Some homes have more of a tendency toward dust build-up than others. Here are some of the contributing factors:

Synthetic feather dusters just disturb the dust, making the surface appear clean, but it quickly settles again as if you'd never dusted. If you love traditional dusters, get a good quality ostrich feather duster and maintain it properly so it stays in top shape. Otherwise, use a microfiber cloth, which leaves no traces of dust behind.
This is an obvious one -- and it's hard to avoid in the summer, especially if you're averse to air conditioning -- but If you leave your home open, it is more likely to collect dust. Pet dander, insects, pollen and dirt all come in from the outdoors. If you're a sucker for fresh summer air, you might have to learn to live with dust.

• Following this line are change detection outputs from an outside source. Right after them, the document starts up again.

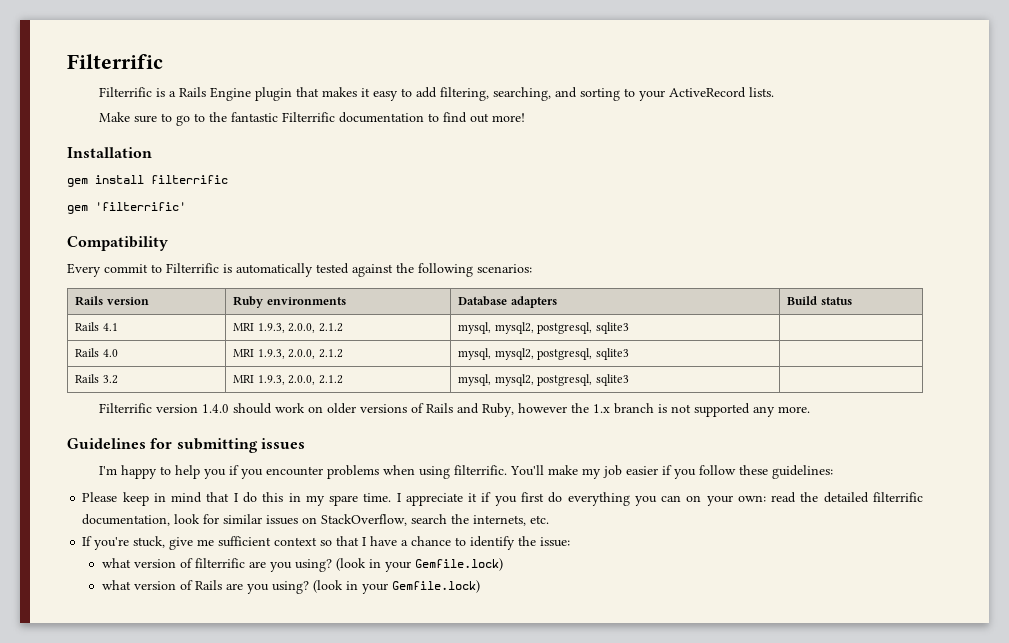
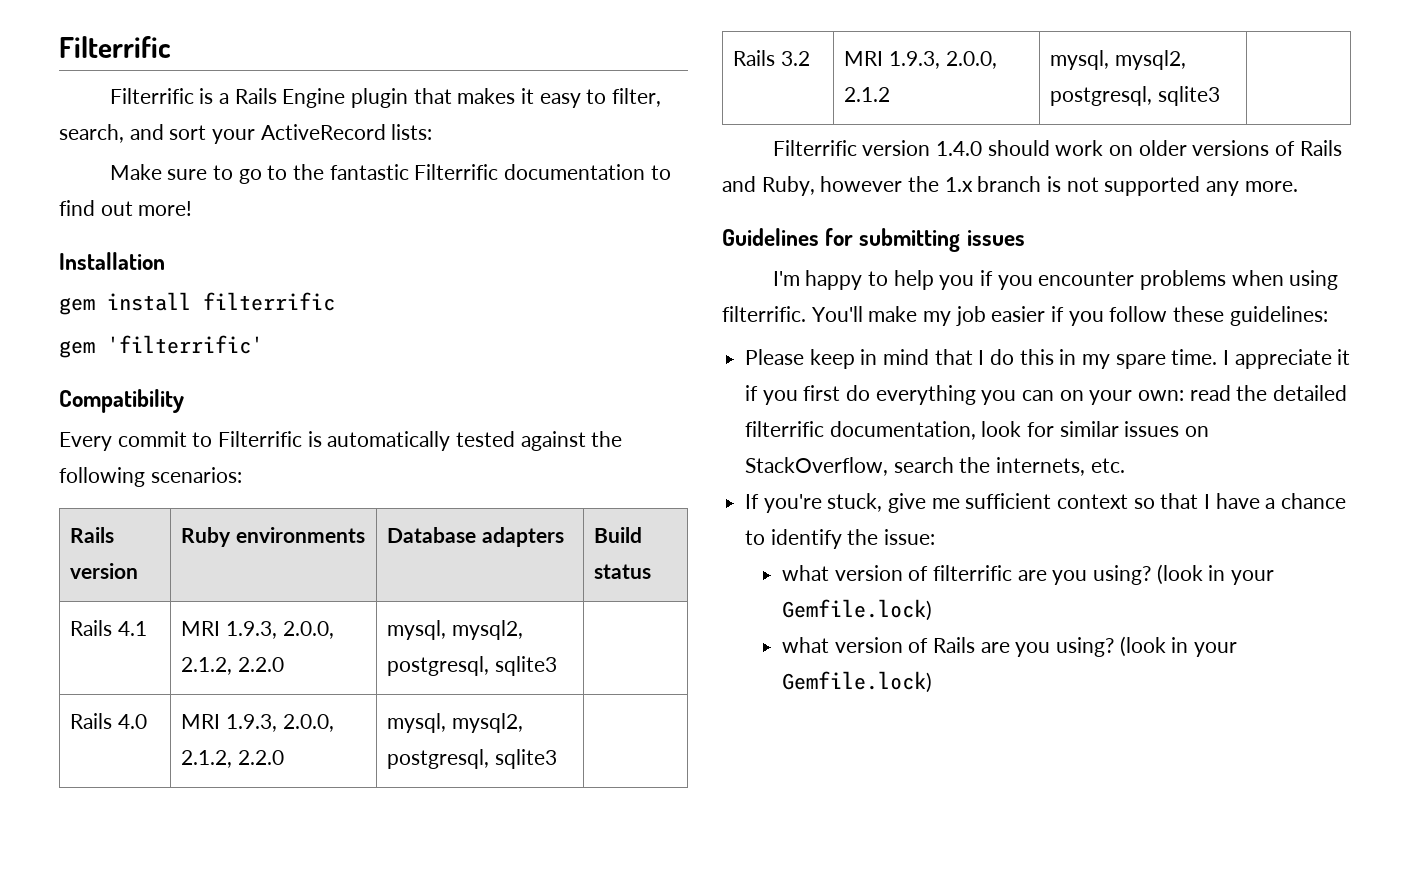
[416,87,636,101] add filtering, searching, and sorting to -> [611,88,661,107] [59,124,207,143] filter, search, and sort
[749,87,775,97] lists. -> [391,124,433,140] lists:
[318,323,343,332] 2.1.2 -> [181,657,285,675] 2.1.2, 2.2.0
[318,349,343,358] 2.1.2 -> [181,750,285,768] 2.1.2, 2.2.0

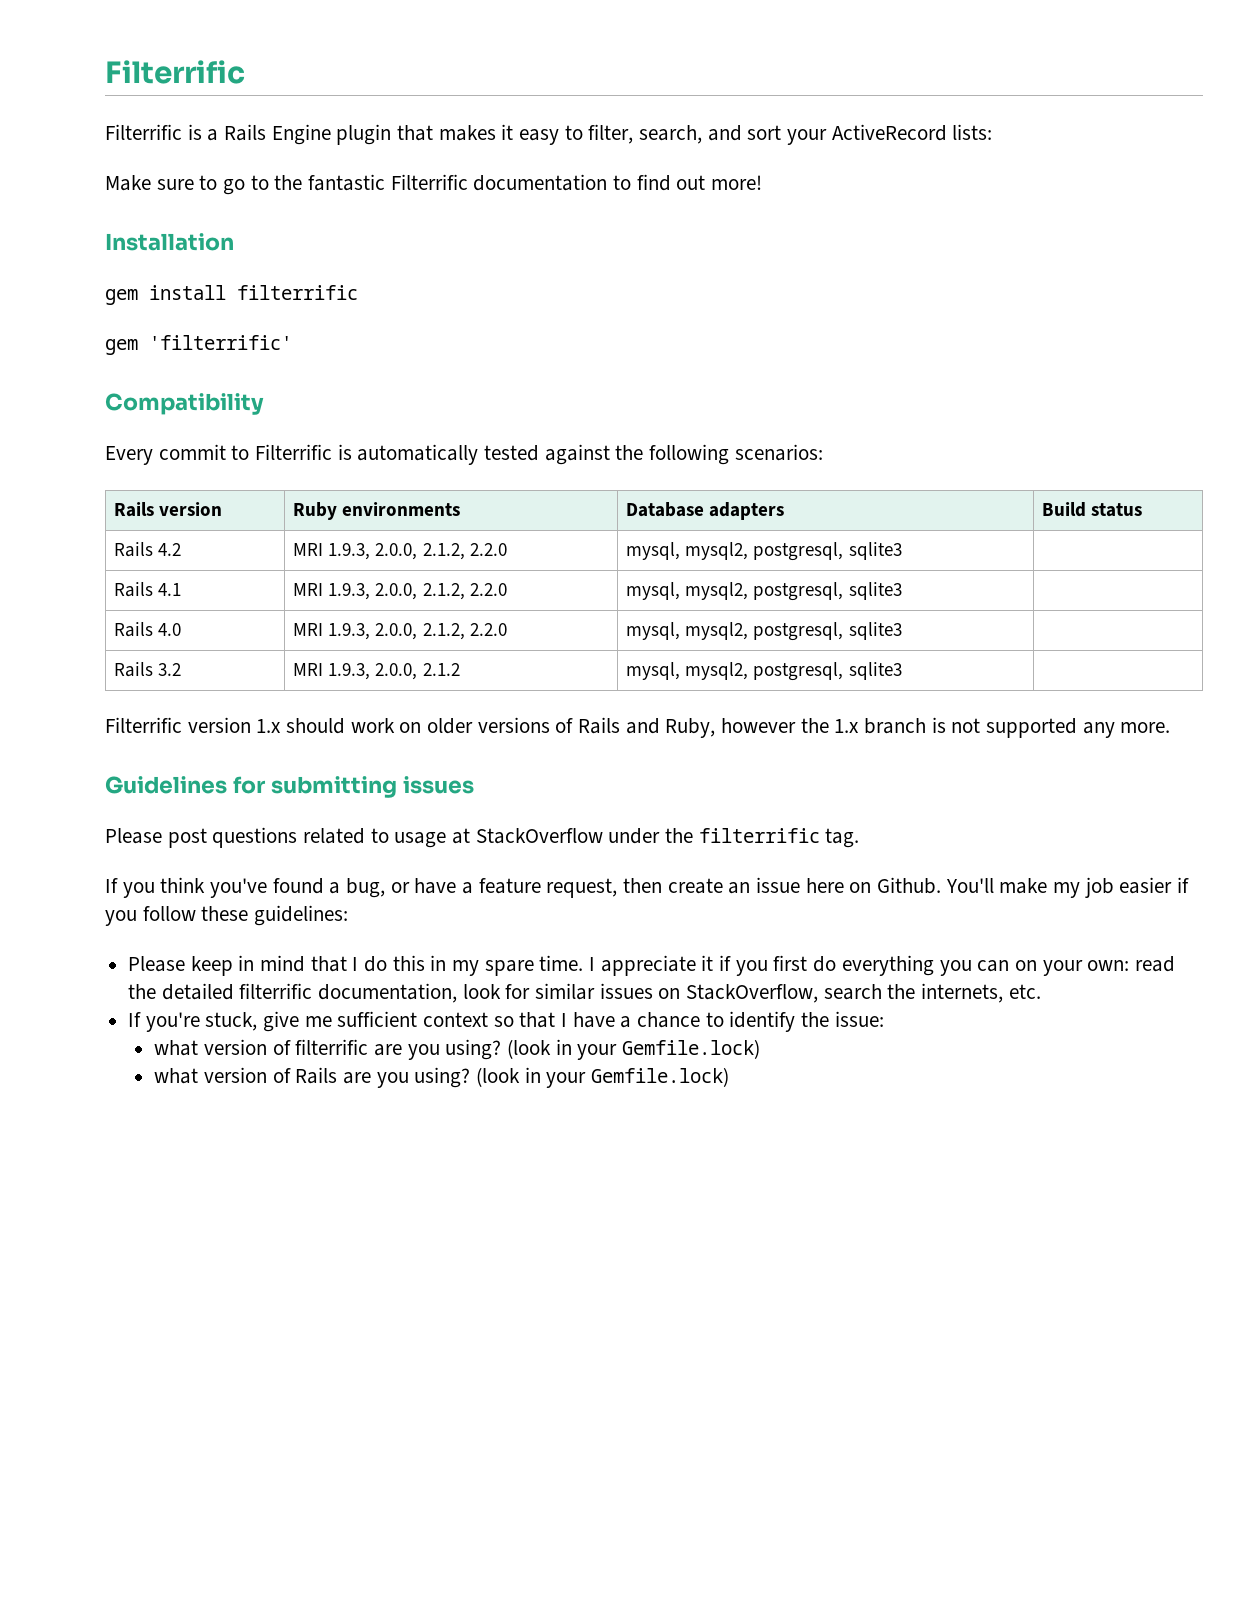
(652, 571) none -> [114,542,182,557] [293,543,507,560] [626,542,902,561] // Rails 4.2 | MRI 1.9.3, 2.0.0, 2.1.2, 2.2.0 | mysql, mysql2, postgresql, sqlite3 |
[935,141,982,156] 1.4.0 -> [256,719,282,733] 1.x
[772,270,1339,290] [722,306,806,322] I'm happy to help you if you encounter problems when using filterrific. -> [105,827,860,848] [105,877,942,898] Please post questions related to usage at StackOverflow under the filterrific tag. // If you think you've found a bug, or have a feature request, then create an issue here on Github.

Construction is very dusty business. Some builders have the ducts cleaned before the home is sold, but others don't, meaning that drywall dust, fiberglass and other construction debris might be trapped in the air ducts. Even older homes that are surrounded by new construction are likely to experience this to some degree as debris makes its way inside the house. Duct cleaning is arguably unnecessary unless the home has recently been under construction, because the actual ducts should be a dust-free environment. Still, many believe that regularly cleaning them will improve air quality as dust particles may have become trapped inside. Change or clean furnace and air conditioner filters regularly because if they are dirty, they will blow dust into the home. Many people opt for hypoallergenic air filters to further maintain the air quality in their homes.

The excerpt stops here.